Records for this exercise:
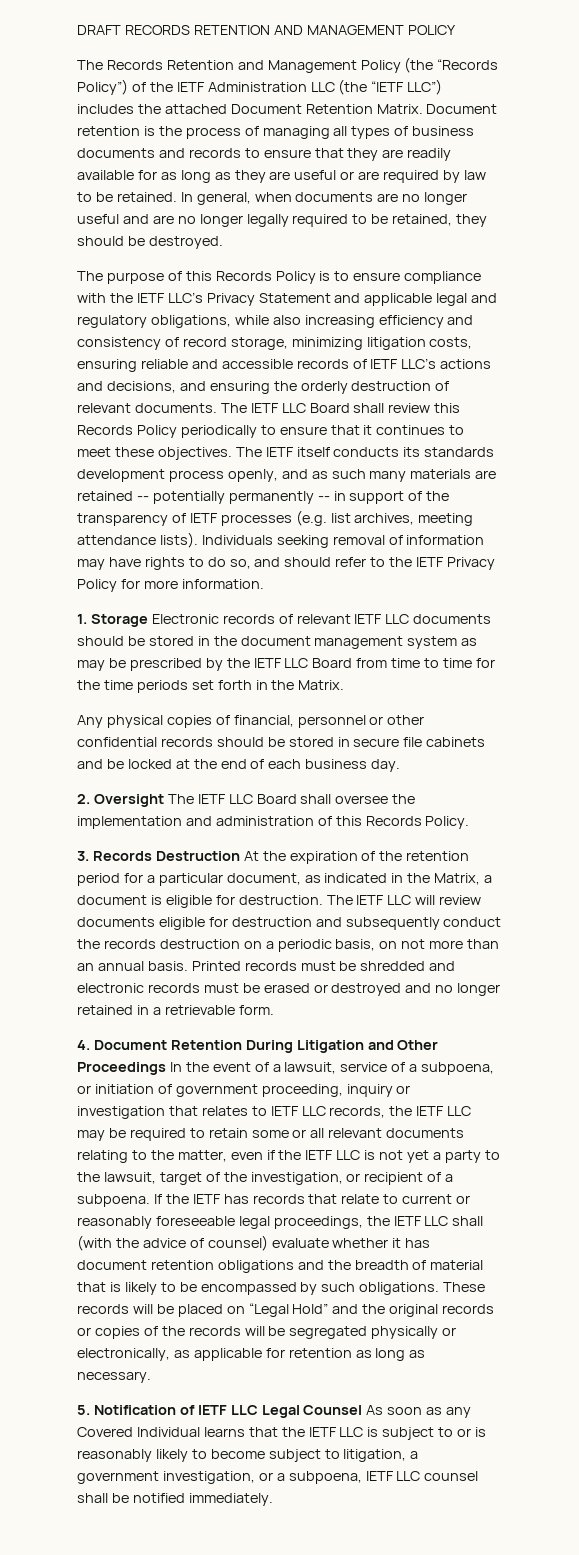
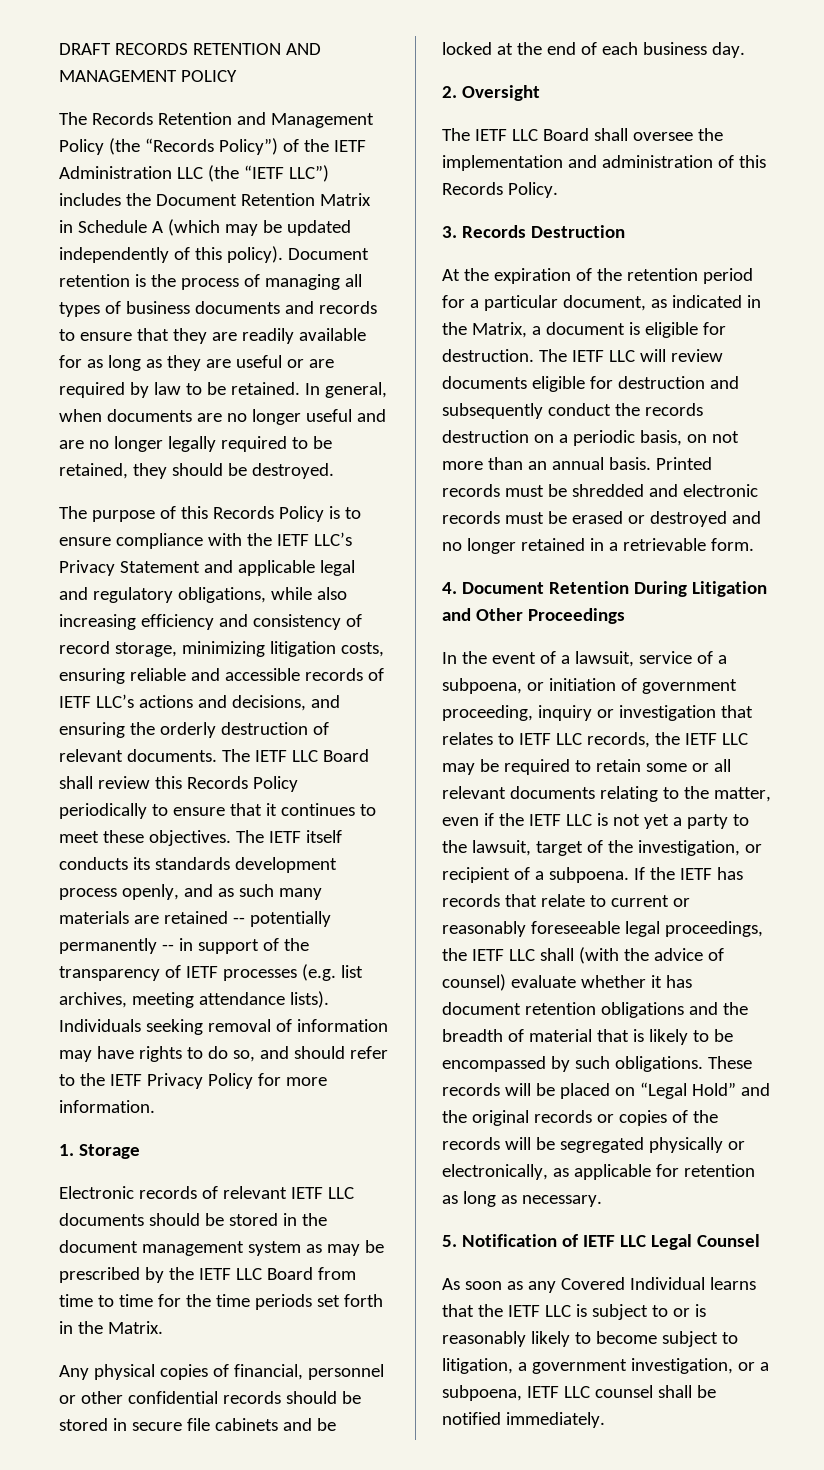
- The Records Retention and Management Policy (the “Records Policy”) of the IETF Administration LLC (the “IETF LLC”) includes the attached Document Retention Matrix.
+ The Records Retention and Management Policy (the “Records Policy”) of the IETF Administration LLC (the “IETF LLC”) includes the Document Retention Matrix in Schedule A (which may be updated independently of this policy).
- 1. Storage Electronic records of relevant IETF LLC documents should be stored in the document management system as may be prescribed by the IETF LLC Board from time to time for the time periods set forth in the Matrix.
+ 1. Storage
+ Electronic records of relevant IETF LLC documents should be stored in the document management system as may be prescribed by the IETF LLC Board from time to time for the time periods set forth in the Matrix.
- 2. Oversight The IETF LLC Board shall oversee the implementation and administration of this Records Policy.
+ 2. Oversight
+ The IETF LLC Board shall oversee the implementation and administration of this Records Policy.
- 3. Records Destruction At the expiration of the retention period for a particular document, as indicated in the Matrix, a document is eligible for destruction.
+ 3. Records Destruction
+ At the expiration of the retention period for a particular document, as indicated in the Matrix, a document is eligible for destruction.
- 4. Document Retention During Litigation and Other Proceedings In the event of a lawsuit, service of a subpoena, or initiation of government proceeding, inquiry or investigation that relates to IETF LLC records, the IETF LLC may be required to retain some or all relevant documents relating to the matter, even if the IETF LLC is not yet a party to the lawsuit, target of the investigation, or recipient of a subpoena.
+ 4. Document Retention During Litigation and Other Proceedings
+ In the event of a lawsuit, service of a subpoena, or initiation of government proceeding, inquiry or investigation that relates to IETF LLC records, the IETF LLC may be required to retain some or all relevant documents relating to the matter, even if the IETF LLC is not yet a party to the lawsuit, target of the investigation, or recipient of a subpoena.
- 5. Notification of IETF LLC Legal Counsel As soon as any Covered Individual learns that the IETF LLC is subject to or is reasonably likely to become subject to litigation, a government investigation, or a subpoena, IETF LLC counsel shall be notified immediately.
+ 5. Notification of IETF LLC Legal Counsel
+ As soon as any Covered Individual learns that the IETF LLC is subject to or is reasonably likely to become subject to litigation, a government investigation, or a subpoena, IETF LLC counsel shall be notified immediately.

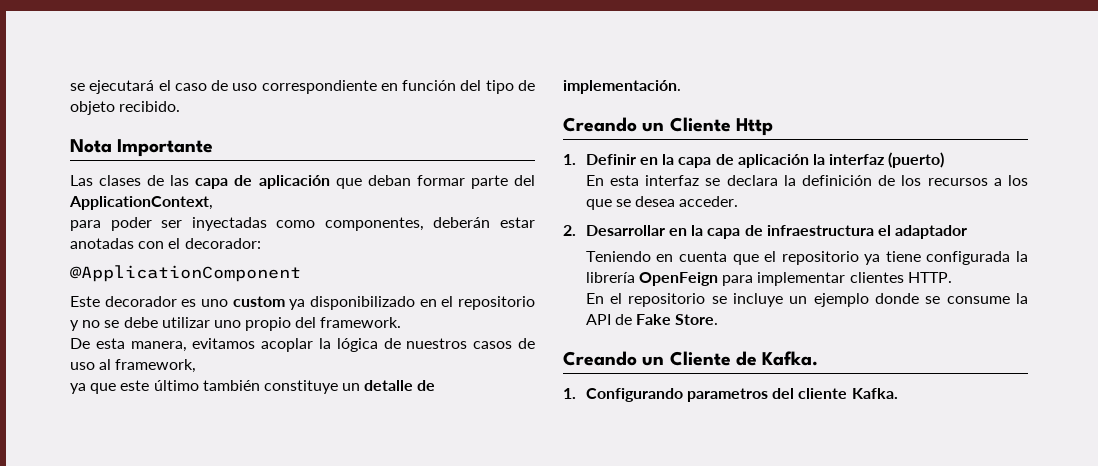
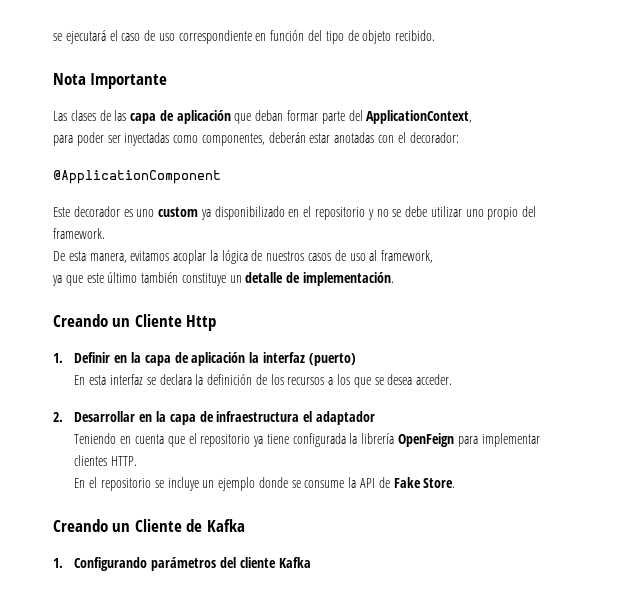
- Creando un Cliente de Kafka.
+ Creando un Cliente de Kafka
- 1. Configurando parametros del cliente Kafka.
+ 1. Configurando parámetros del cliente Kafka

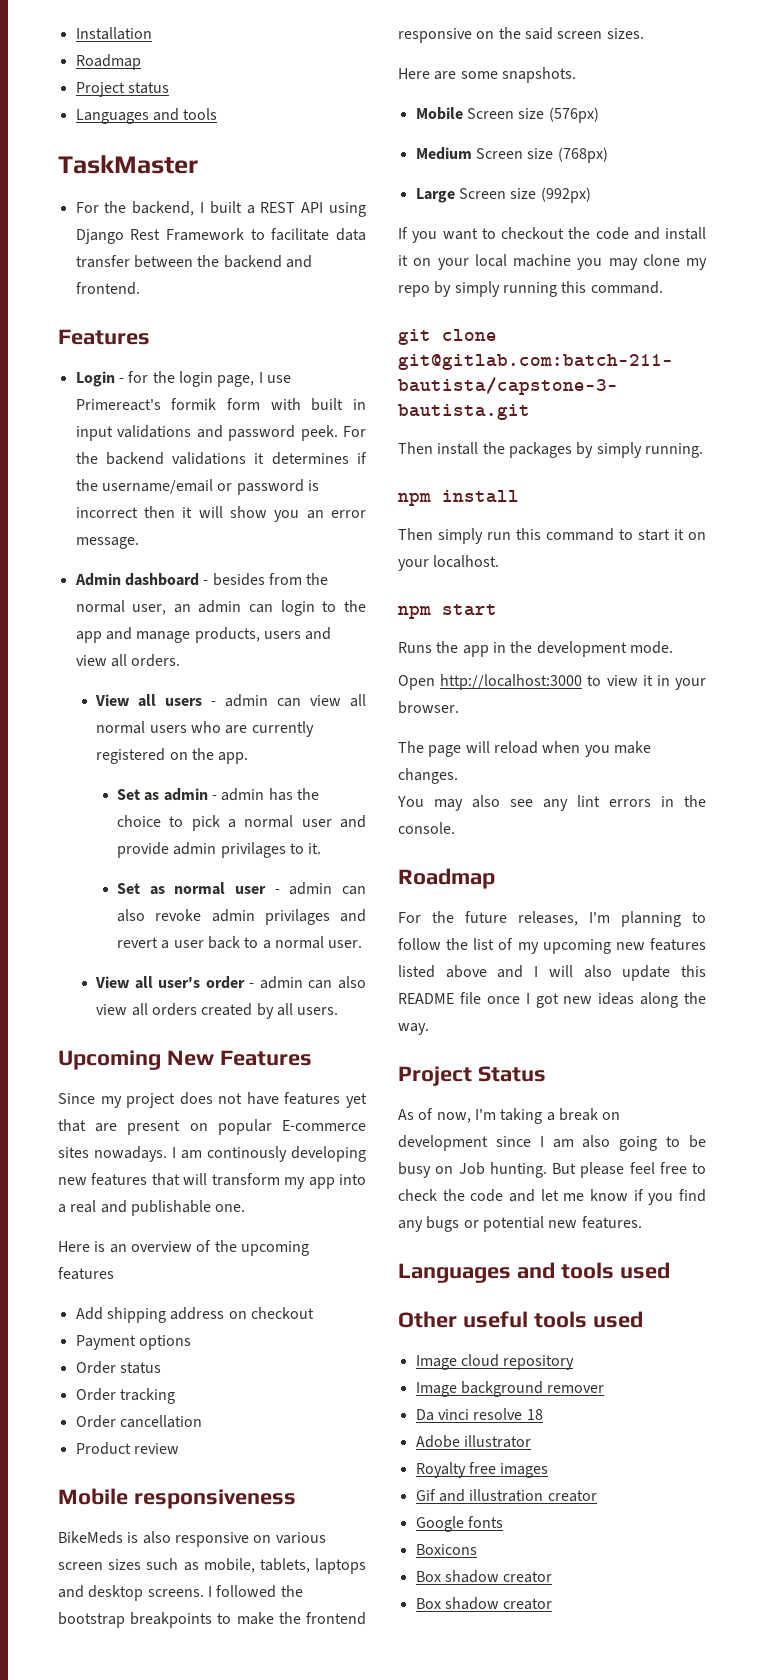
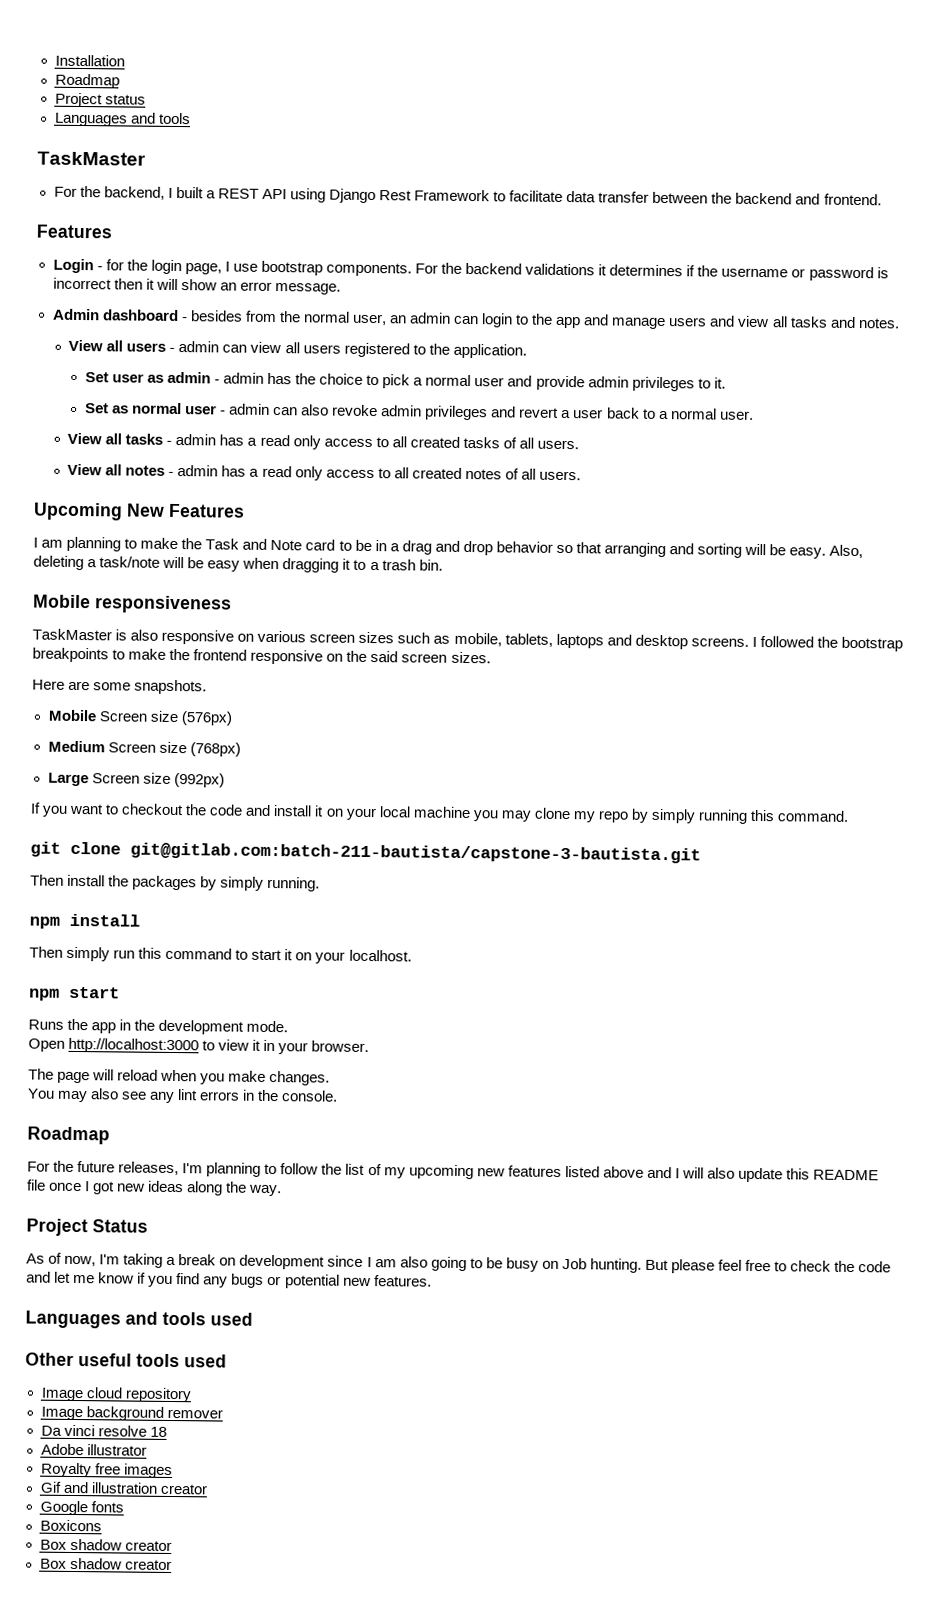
- Login - for the login page, I use Primereact's formik form with built in input validations and password peek.
+ Login - for the login page, I use bootstrap components.
- For the backend validations it determines if the username/email or password is incorrect then it will show you an error message.
+ For the backend validations it determines if the username or password is incorrect then it will show an error message.
- Admin dashboard - besides from the normal user, an admin can login to the app and manage products, users and view all orders.
+ Admin dashboard - besides from the normal user, an admin can login to the app and manage users and view all tasks and notes.
- View all users - admin can view all normal users who are currently registered on the app.
- Set as admin - admin has the choice to pick a normal user and provide admin privilages to it.
+ View all users - admin can view all users registered to the application.
+ Set user as admin - admin has the choice to pick a normal user and provide admin privileges to it.
- Set as normal user - admin can also revoke admin privilages and revert a user back to a normal user.
+ Set as normal user - admin can also revoke admin privileges and revert a user back to a normal user.
- View all user's order - admin can also view all orders created by all users.
+ View all tasks - admin has a read only access to all created tasks of all users.
+ View all notes - admin has a read only access to all created notes of all users.
- Since my project does not have features yet that are present on popular E-commerce sites nowadays. I am continously developing new features that will transform my app into a real and publishable one.
- Here is an overview of the upcoming features
- Add shipping address on checkout
- Payment options
- Order status
- Order tracking
- Order cancellation
- Product review
+ I am planning to make the Task and Note card to be in a drag and drop behavior so that arranging and sorting will be easy. Also, deleting a task/note will be easy when dragging it to a trash bin.
- BikeMeds is also responsive on various screen sizes such as mobile, tablets, laptops and desktop screens.
+ TaskMaster is also responsive on various screen sizes such as mobile, tablets, laptops and desktop screens.

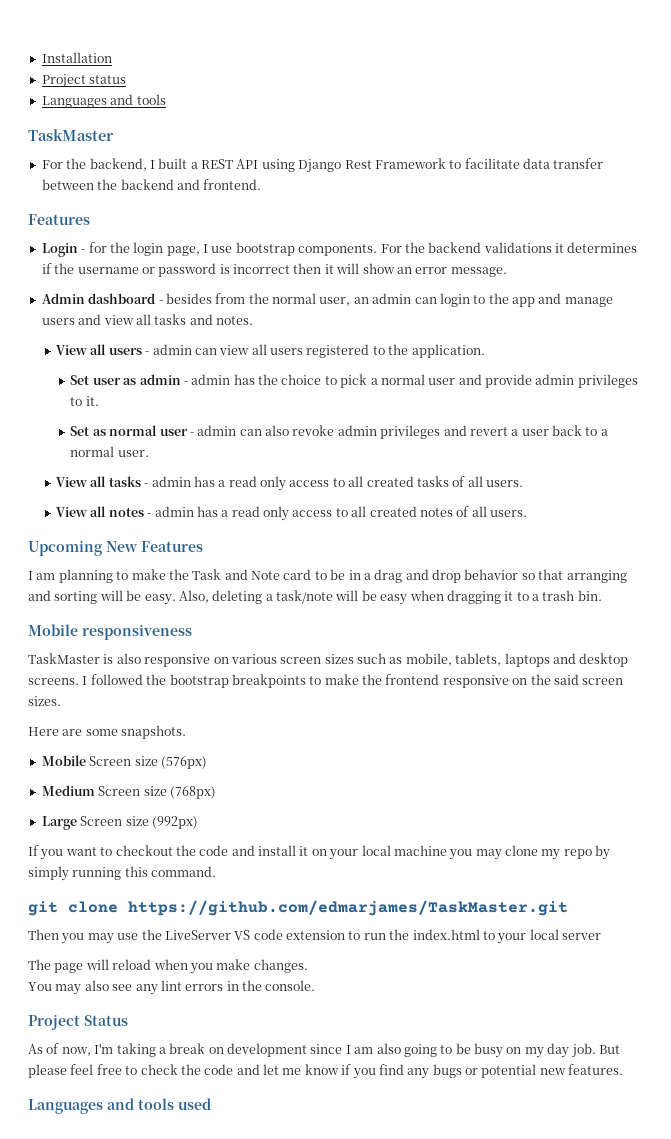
  Installation
- Roadmap
- git clone git@gitlab.com:batch-211-bautista/capstone-3-bautista.git
- Then install the packages by simply running.
- npm install
- Then simply run this command to start it on your localhost.
- npm start
- Runs the app in the development mode.
- Open http://localhost:3000 to view it in your browser.
+ git clone https://github.com/edmarjames/TaskMaster.git
+ Then you may use the LiveServer VS code extension to run the index.html to your local server
  You may also see any lint errors in the console.
- Roadmap
- For the future releases, I'm planning to follow the list of my upcoming new features listed above and I will also update this README file once I got new ideas along the way.
- As of now, I'm taking a break on development since I am also going to be busy on Job hunting.
+ As of now, I'm taking a break on development since I am also going to be busy on my day job.
- Other useful tools used
- Image cloud repository
- Image background remover
- Da vinci resolve 18
- Adobe illustrator
- Royalty free images
- Gif and illustration creator
- Google fonts
- Boxicons
- Box shadow creator
- Box shadow creator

Assignment:
Looking at the listing above, which lines run from the one containing "- Order status" through the one containing "- For the future"? Print exactly those, ends included, pictures excluded.

Output for this task:
- Order status
- Order tracking
- Order cancellation
- Product review
+ I am planning to make the Task and Note card to be in a drag and drop behavior so that arranging and sorting will be easy. Also, deleting a task/note will be easy when dragging it to a trash bin.
- BikeMeds is also responsive on various screen sizes such as mobile, tablets, laptops and desktop screens.
+ TaskMaster is also responsive on various screen sizes such as mobile, tablets, laptops and desktop screens.

  Installation
- Roadmap
- git clone git@gitlab.com:batch-211-bautista/capstone-3-bautista.git
- Then install the packages by simply running.
- npm install
- Then simply run this command to start it on your localhost.
- npm start
- Runs the app in the development mode.
- Open http://localhost:3000 to view it in your browser.
+ git clone https://github.com/edmarjames/TaskMaster.git
+ Then you may use the LiveServer VS code extension to run the index.html to your local server
  You may also see any lint errors in the console.
- Roadmap
- For the future releases, I'm planning to follow the list of my upcoming new features listed above and I will also update this README file once I got new ideas along the way.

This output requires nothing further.